Charles Henry Webb (January 24, 1834 - May 24, 1905) was an American poet, author and journalist. He was particularly known for his parodies and humorous writings.

==Biography==
Webb was born at Rouse's Point, New York in 1834.

Webb worked as both a whaler and a war correspondent. He spent three years at sea, and was then taken on by The New York Times where he covered the front lines of the Civil War.

In April 1862, he moved to San Francisco, California and became literary editor of the San Francisco Bulletin before becoming the highest paid contributor to The Golden Era under pen names like "Inigo" and "John Paul". In his regular column for the Era in December 1863, he announced that he and Bret Harte "laid our heads together over a Mint Julep... [and] determined to start a paper" of their own.
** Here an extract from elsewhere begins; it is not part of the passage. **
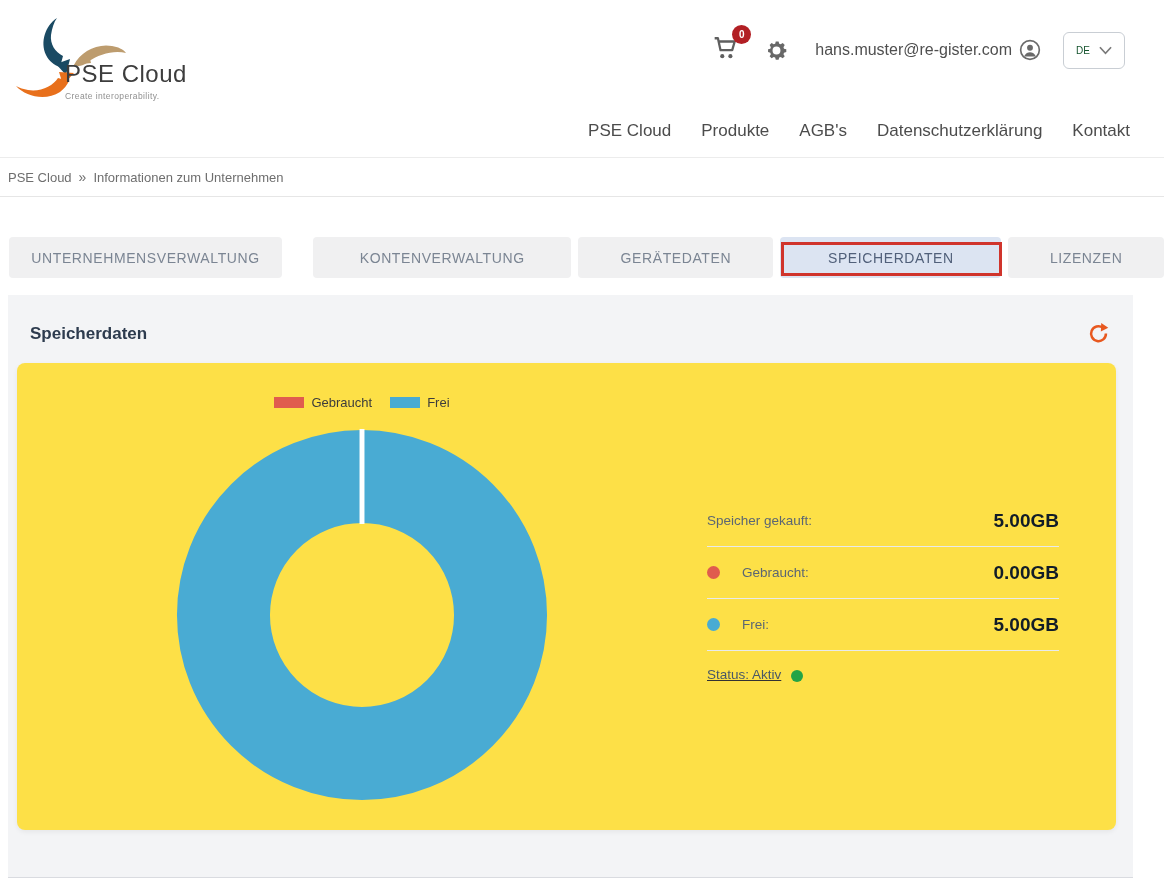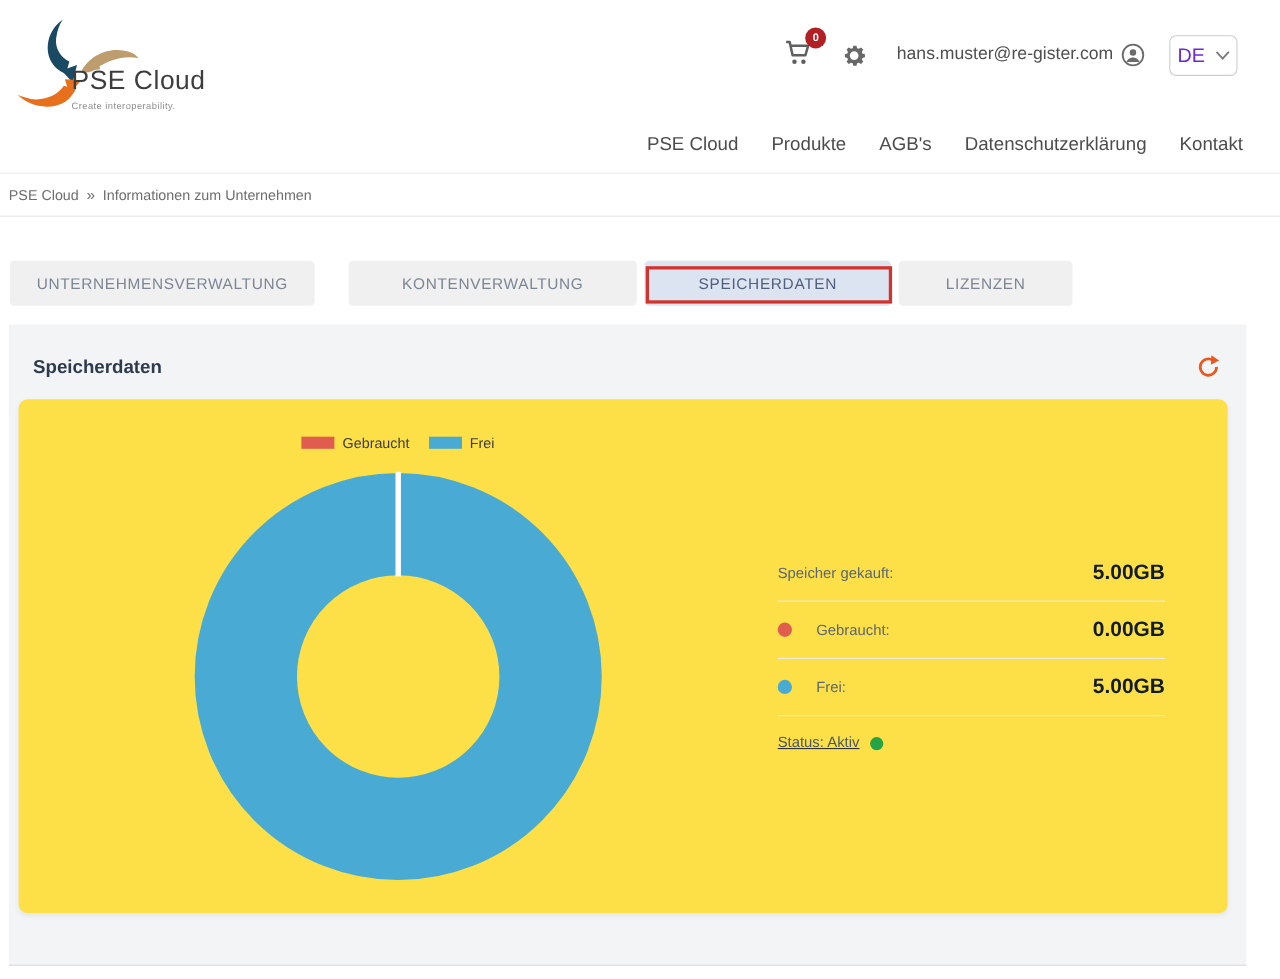"DE" .lang-label { color: #6d28d9 -> #14532d; font-size: 18px -> 10px }
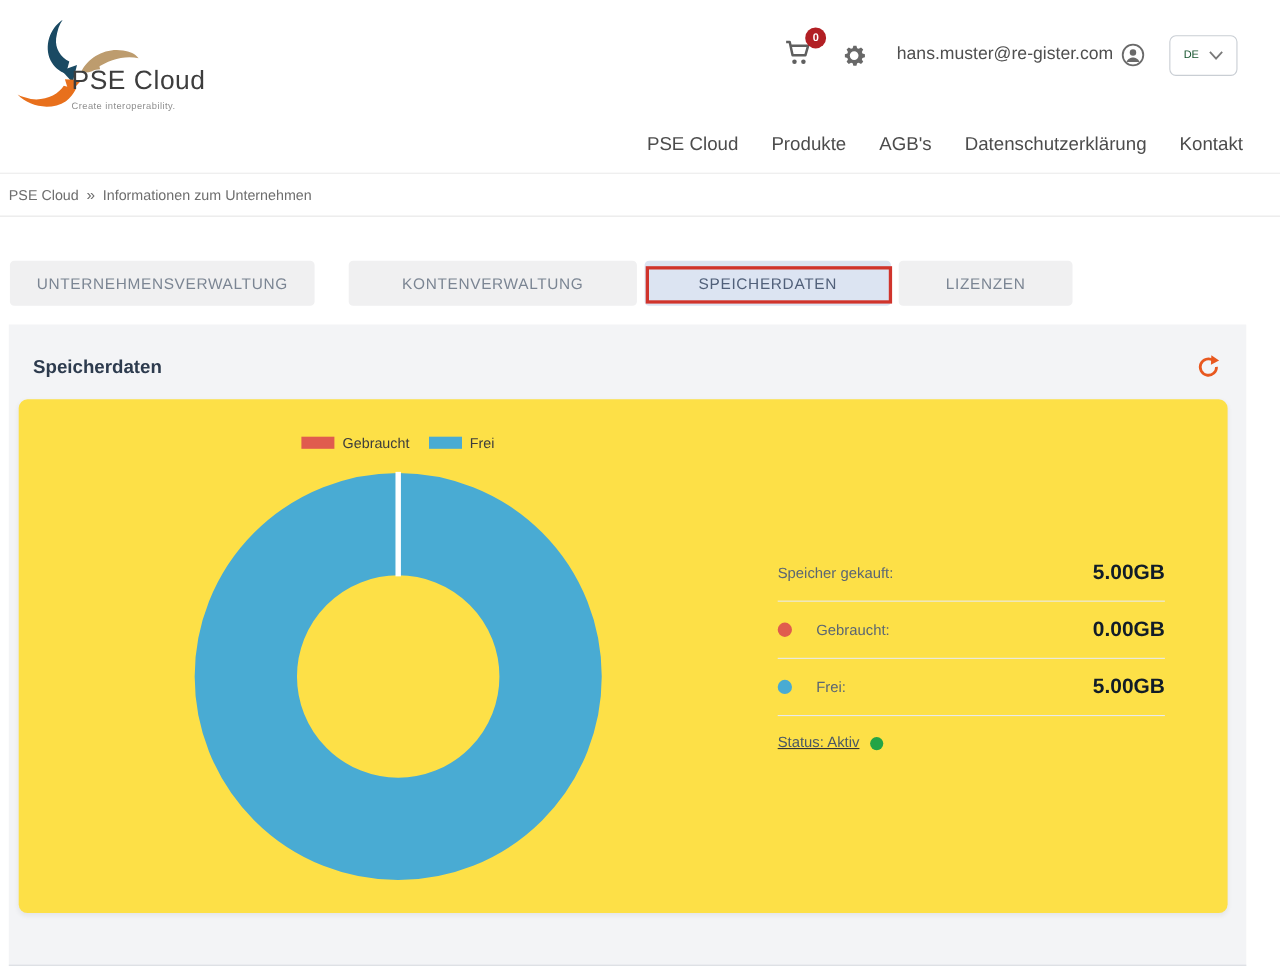"GERÄTEDATEN" div.tab { html: none -> <div>GERÄTEDATEN</div> }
The first issue of this project, The Californian, was released in May 1864. Webb's irreverent tone and burlesques of California life and Californians, however, were not successful and in 1866 he left The Californian and returned to the East Coast.

When his friend Mark Twain had difficulty finding a publisher for his first collection of sketches, Webb offered to take on the project himself. Webb served as both editor and publisher for The Celebrated Jumping Frog of Calaveras County, and Other Sketches When it was released under the American News Company imprint in 1867, Twain reported to a newspaper, "[Webb] has gotten it up in excellent style, and has done everything to suit his own taste, which is excellent. I have made no suggestions."

In 1867, Webb wrote St. Twel'mo, or the Cuneiform Cyclopedist of Chattanooga, a parody of the novel St. Elmo by Augusta Evans Wilson which had sold over a million copies within four months of its publication the year before.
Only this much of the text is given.